## [Assignment]
Reproduce the data exactly as given, except for any images.

## [Data records]

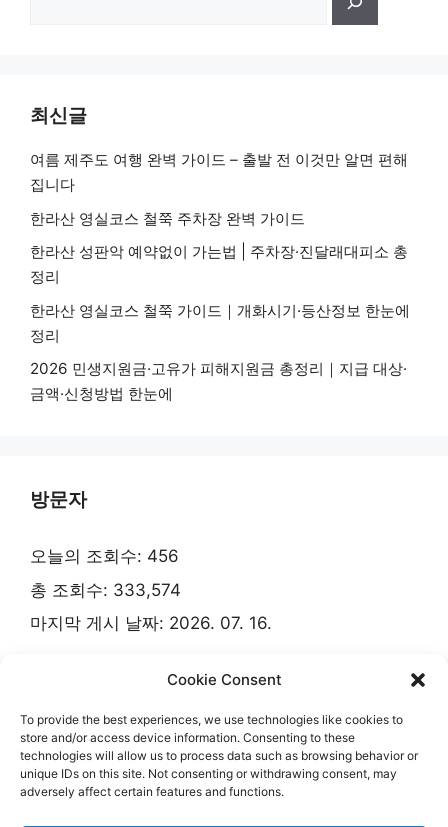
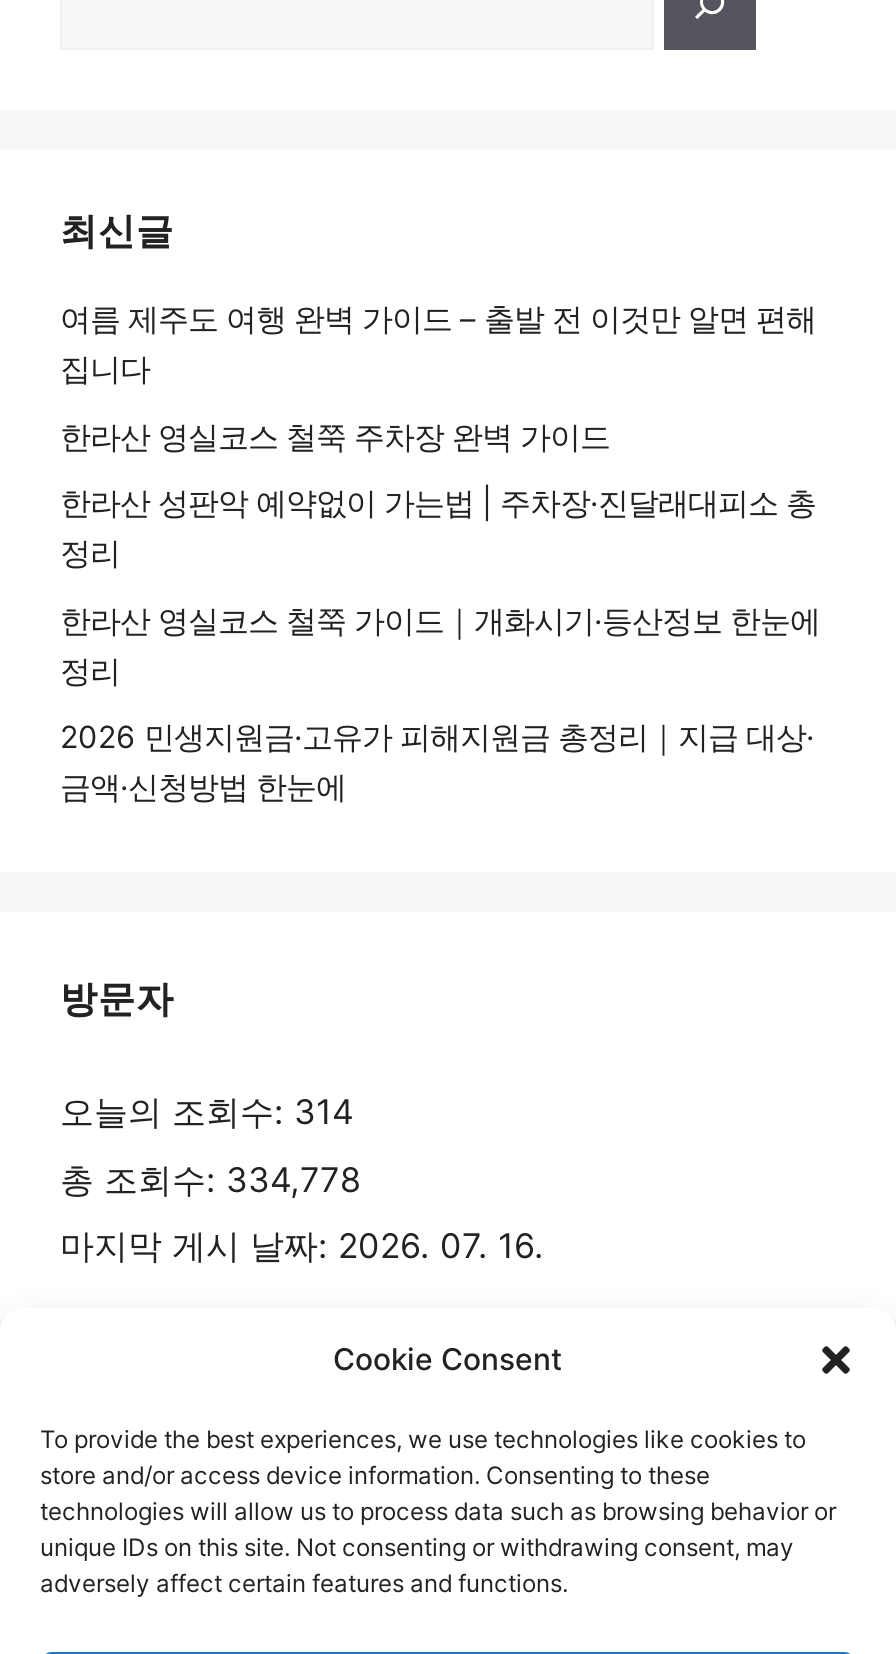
- 오늘의 조회수: 456
+ 오늘의 조회수: 314

- 총 조회수: 333,574
+ 총 조회수: 334,778
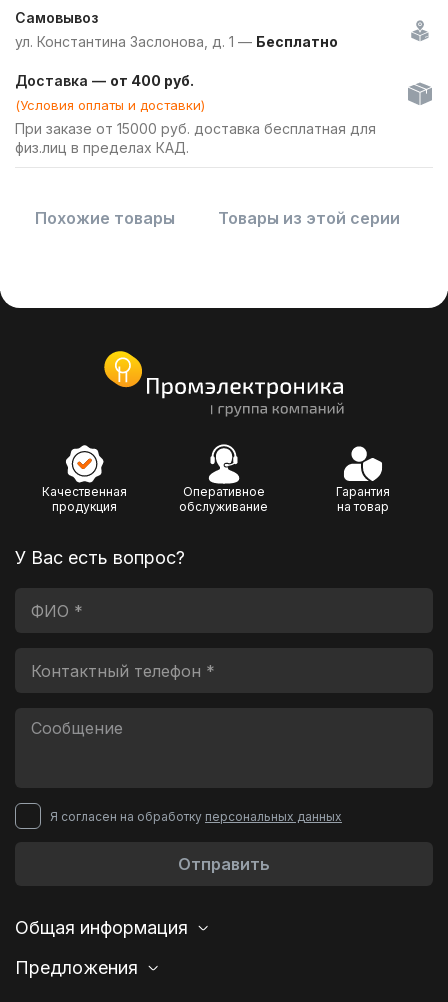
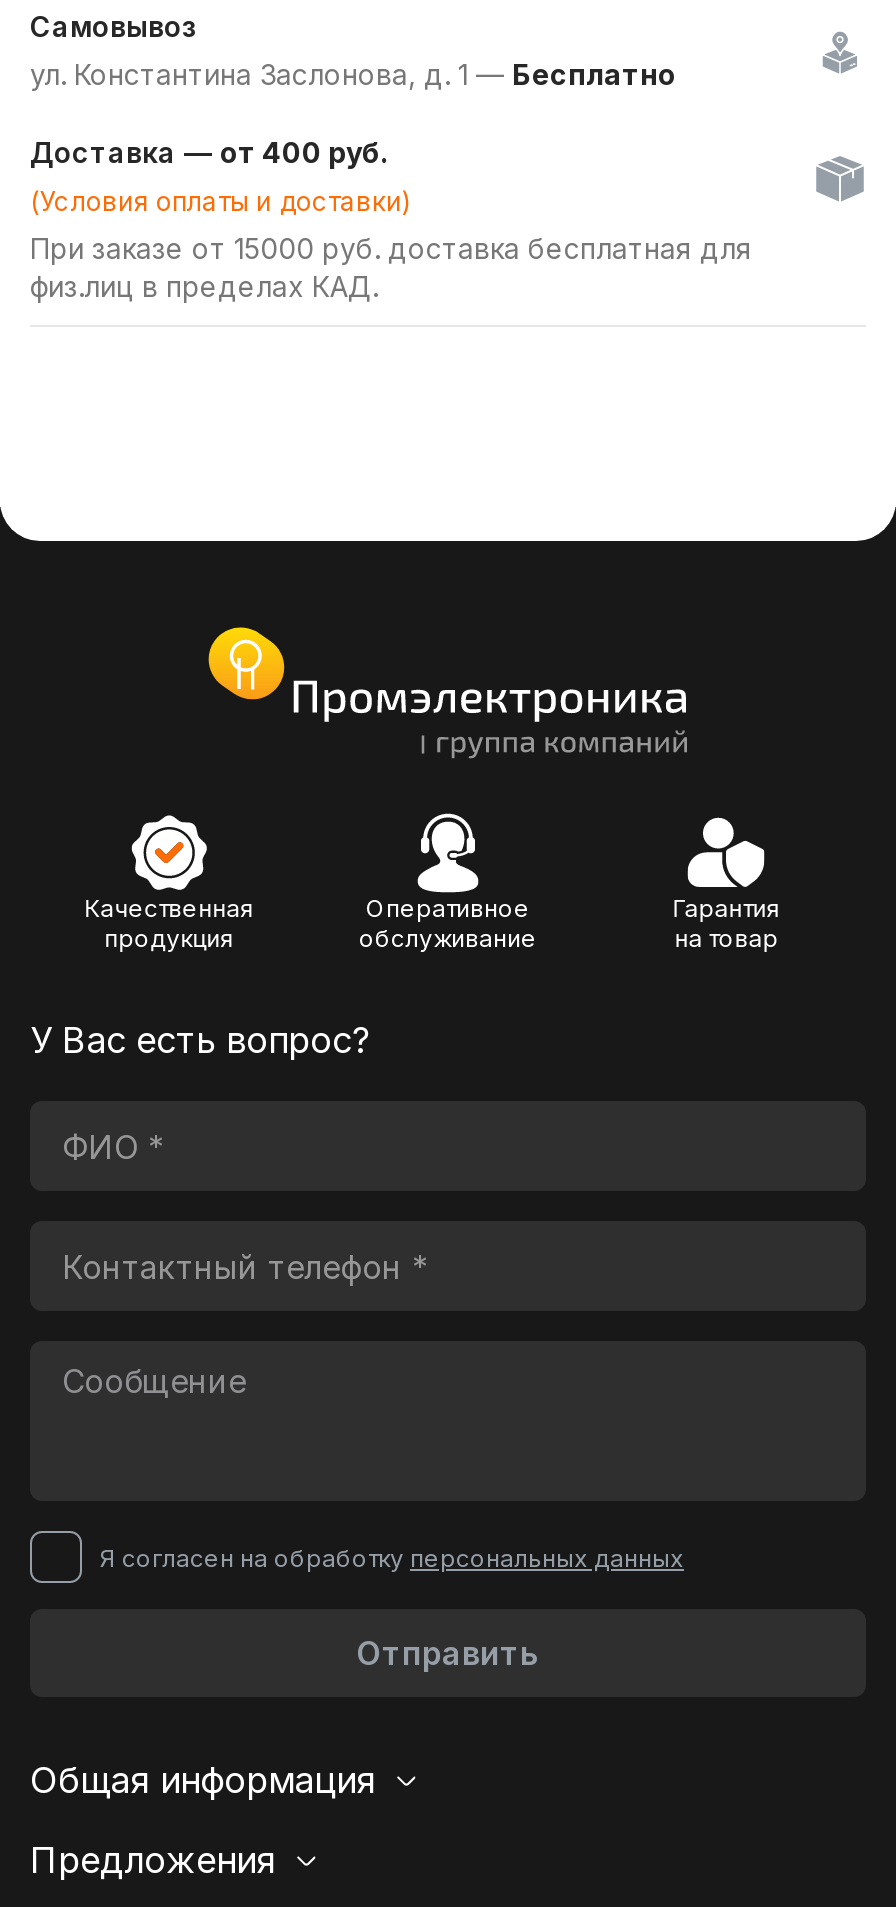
- Похожие товары
- Товары из этой серии
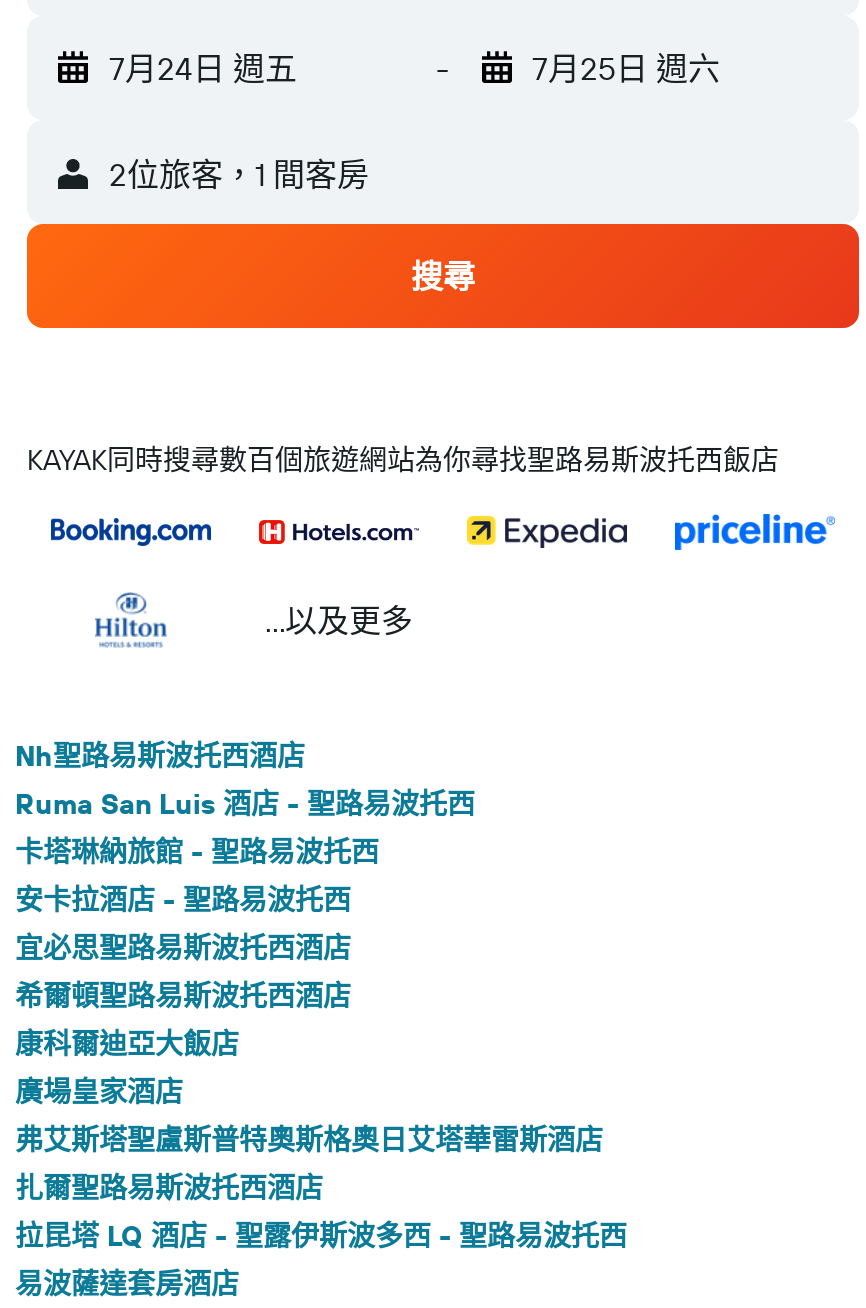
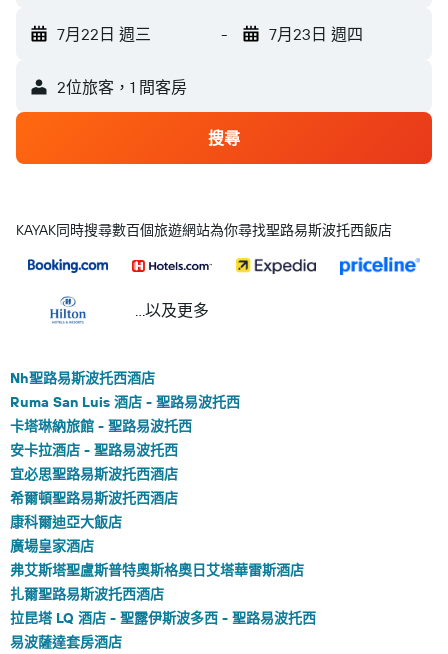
- 7月24日 週五
+ 7月22日 週三

- 7月25日 週六
+ 7月23日 週四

## [Response]
- 오늘의 조회수: 456
+ 오늘의 조회수: 314

- 총 조회수: 333,574
+ 총 조회수: 334,778
- Похожие товары
- Товары из этой серии
- 7月24日 週五
+ 7月22日 週三

- 7月25日 週六
+ 7月23日 週四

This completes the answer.